These real world data are used in concert with our injury biomechanics data and computational modeling to provide a holistic understanding of how injuries are caused. This depth of analysis forms the basis for innovations and recommendations for reducing the risk of injury to children in motor vehicle crashes.
Application of Field Analyses
The crash investigations allow researchers to monitor how new automotive safety technologies are affecting outcomes for children in crashes. The results of these investigations are reported to the federal government, the automotive industry, restraint suppliers, and other stakeholders to inform improvements to vehicle and restraint design and regulation.
Because Children’s Hospital treats adolescents through age 19, the crash investigation team also has access to teen-driver related crashes and is working cooperatively with the Center’s teen driver experts to inform their work.
Investigating Beyond Child Passenger Injury: Pedestrian Safety Research
Pedestrians are more common among trauma admissions at Children’s Hospital than motor-vehicle occupants.

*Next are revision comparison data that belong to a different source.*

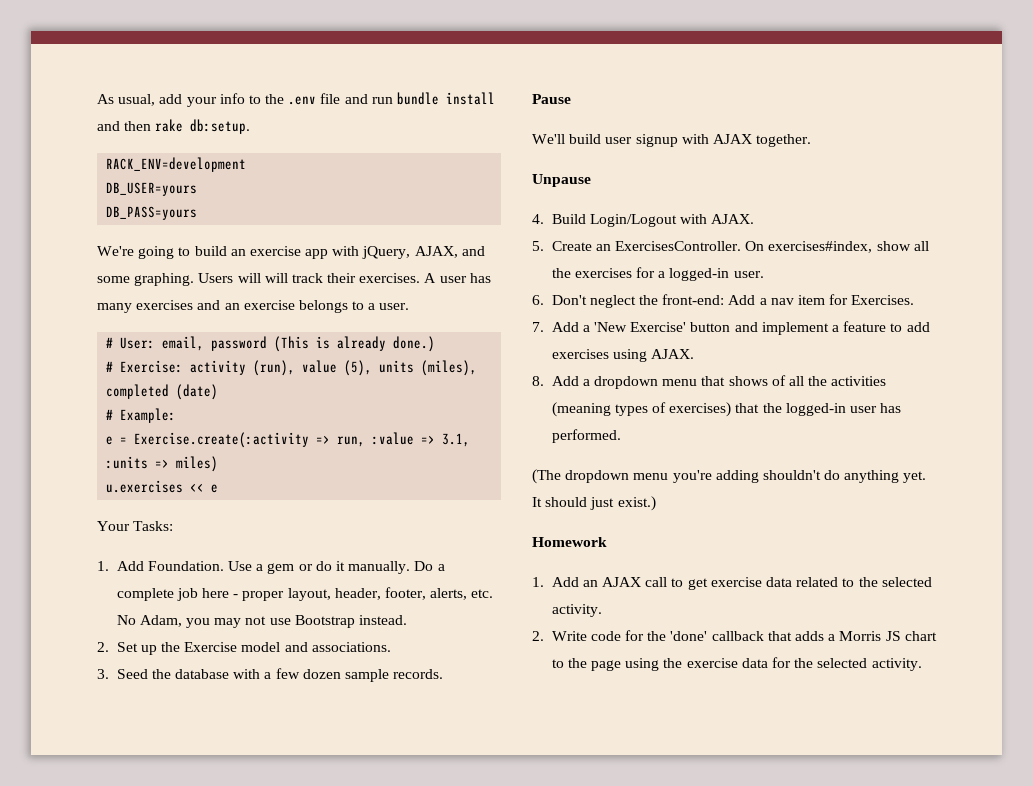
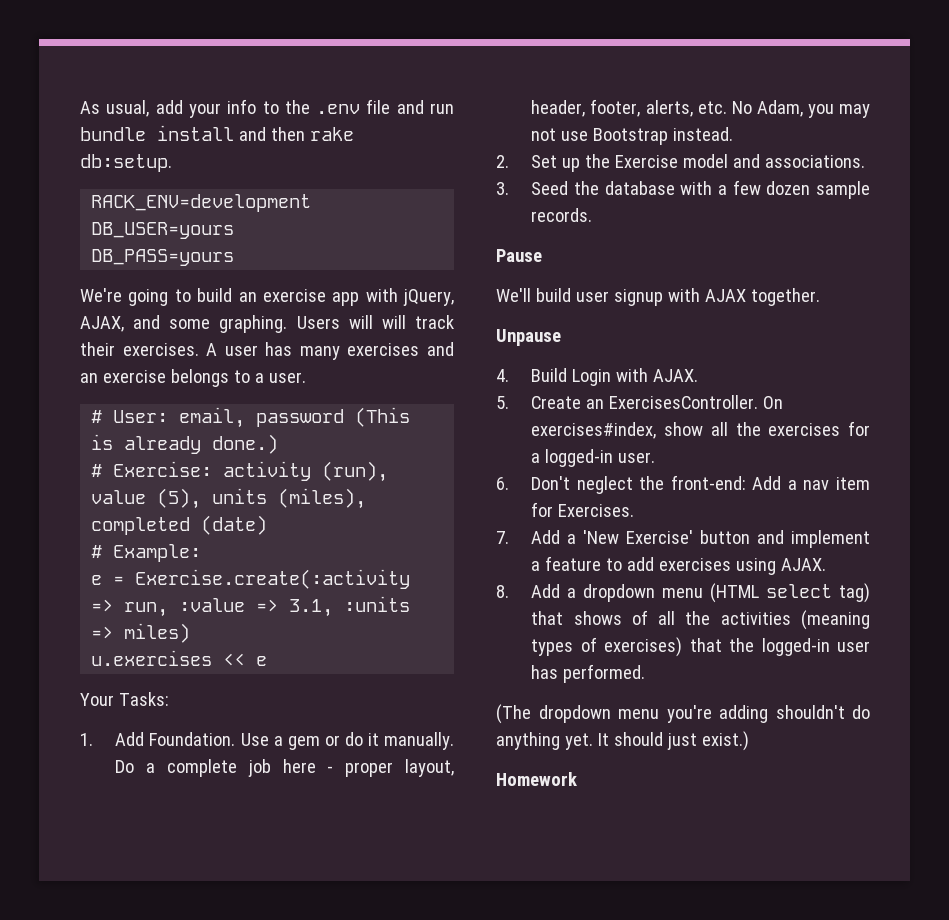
[589,214,677,227] Login/Logout -> [572,369,612,386] Login
(698, 382) none -> [710,583,870,603] (HTML select tag)
[532,577,932,590] [551,604,602,617] [532,630,937,641] [551,657,922,671] // 1. Add an AJAX call to get exercise data related to the selected activity. // 2. Write code for the 'done' callback that adds a Morris JS chart to the page using the exercise data for the selected activity. -> (577, 779) none

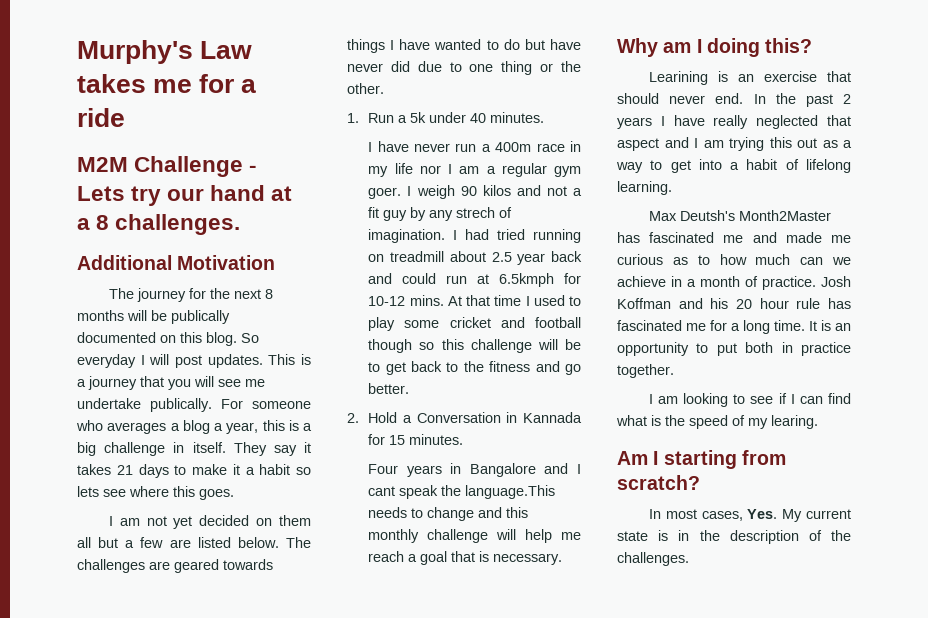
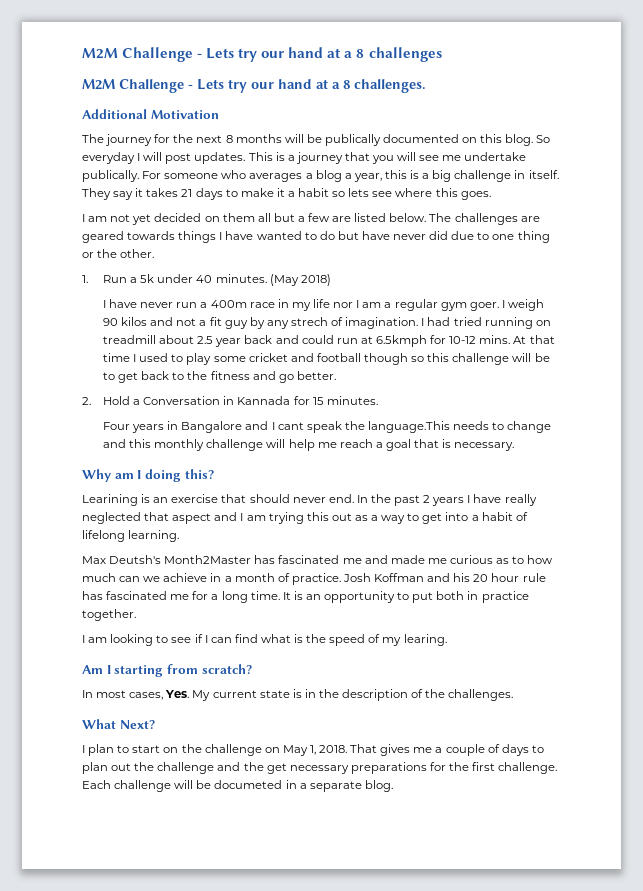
[77,40,253,64] [77,74,257,93] [77,108,125,127] Murphy's Law takes me for a ride -> [82,47,442,62] M2M Challenge - Lets try our hand at a 8 challenges
(545, 117) none -> [269,274,331,286] (May 2018)
(689, 559) none -> [82,719,155,729] [82,744,544,756] [82,762,558,774] [82,780,393,792] // What Next? // I plan to start on the challenge on May 1, 2018. That gives me a couple of days to plan out the challenge and the get necessary preparations for the first challenge. Each challenge will be documeted in a separate blog.

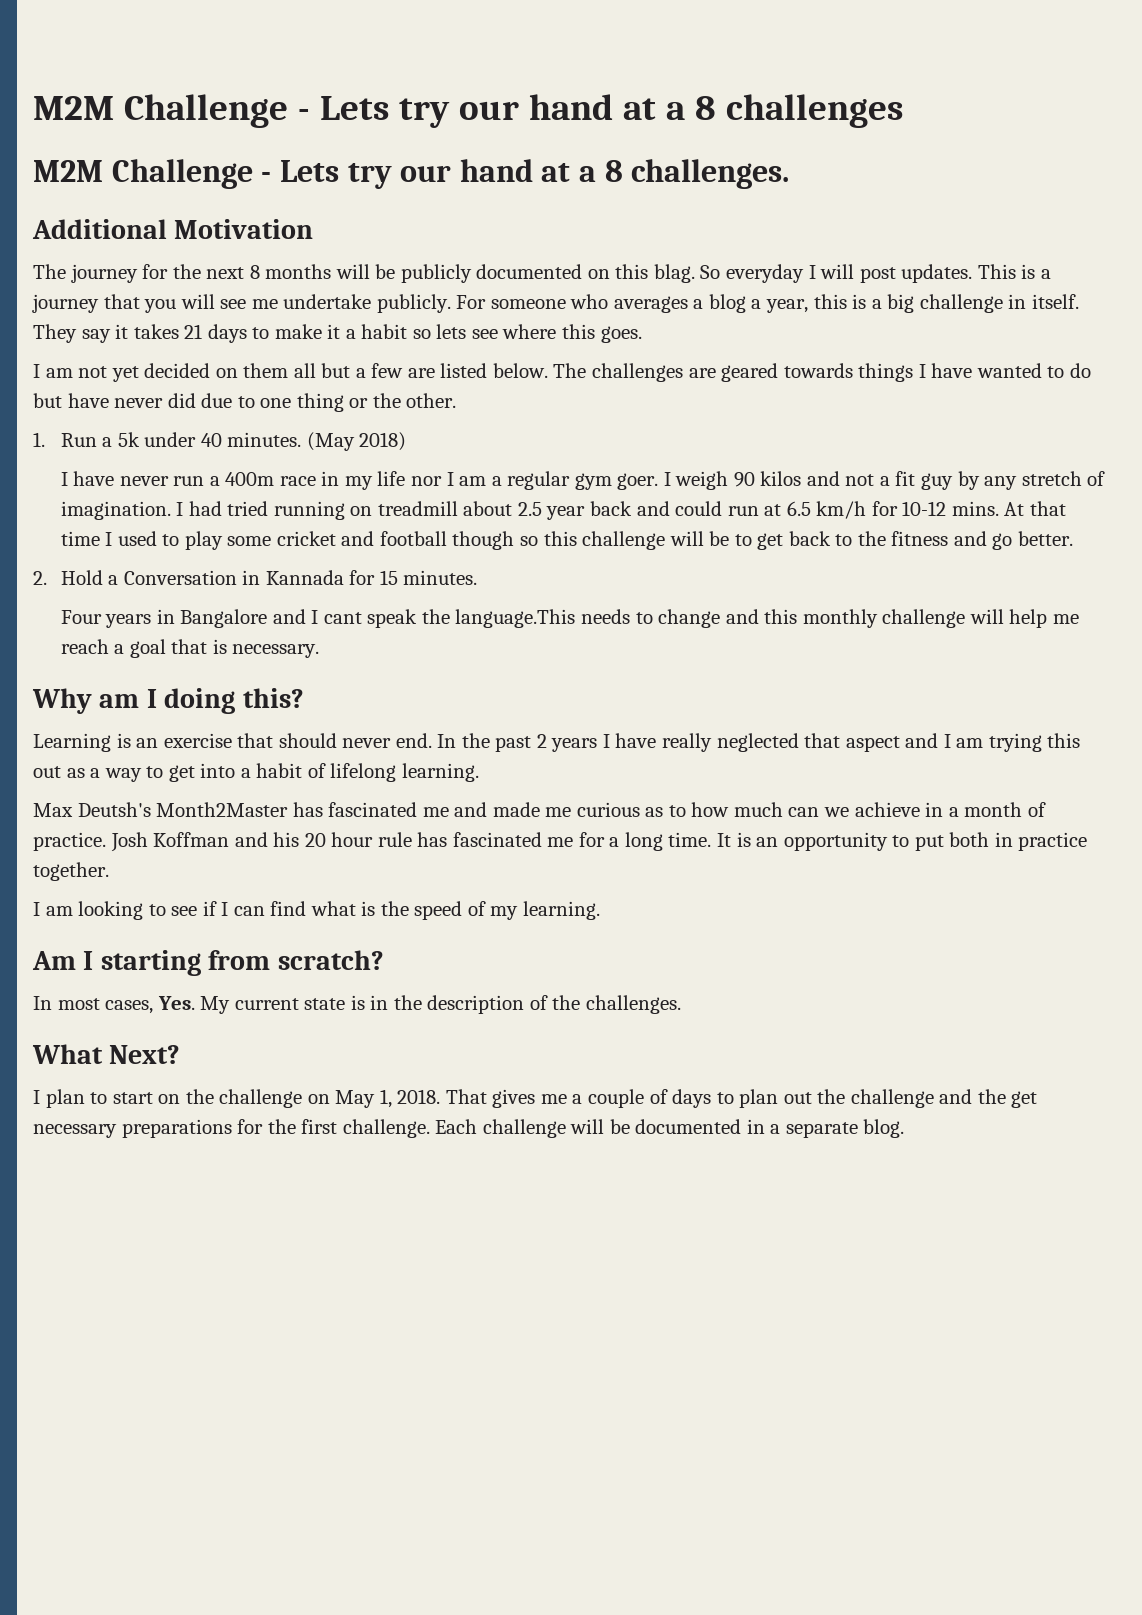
[324,134,381,146] publically -> [400,264,472,283] publicly
[505,134,534,146] blog. -> [653,264,695,283] blag.
[82,170,139,182] publically. -> [376,294,451,313] publicly.
[291,317,329,326] strech -> [1021,471,1082,486] stretch
[376,335,428,347] 6.5kmph -> [786,501,867,519] 6.5 km/h
[82,494,138,506] Learining -> [33,733,111,752] Learning
[403,634,447,646] learing. -> [523,901,601,920] learning.
[214,780,283,789] documeted -> [635,1119,742,1134] documented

This exposure to pedestrian crash injuries makes Children’s Hospital uniquely qualified to conduct investigations into mechanisms of pediatric pedestrian injury, providing much-needed data on how children interact with vehicles. This data serves as a first step in designing countermeasures to prevent future injury.
Worldwide, traffic injuries and fatalities are increasing as countries become more motorized, resulting in increasing concern for pedestrians as vulnerable road users. This has resulted in a worldwide focus on pedestrian issues including European and Australian consumer crash test programs that provide star ratings for vehicles based on their interaction with pedestrians, encouraging pedestrian-friendly vehicle designs. In the United States, children account for more than a quarter of all injured pedestrians highlighting the need to understand the child pedestrian experience in order to make these countermeasures effective for the pediatric population.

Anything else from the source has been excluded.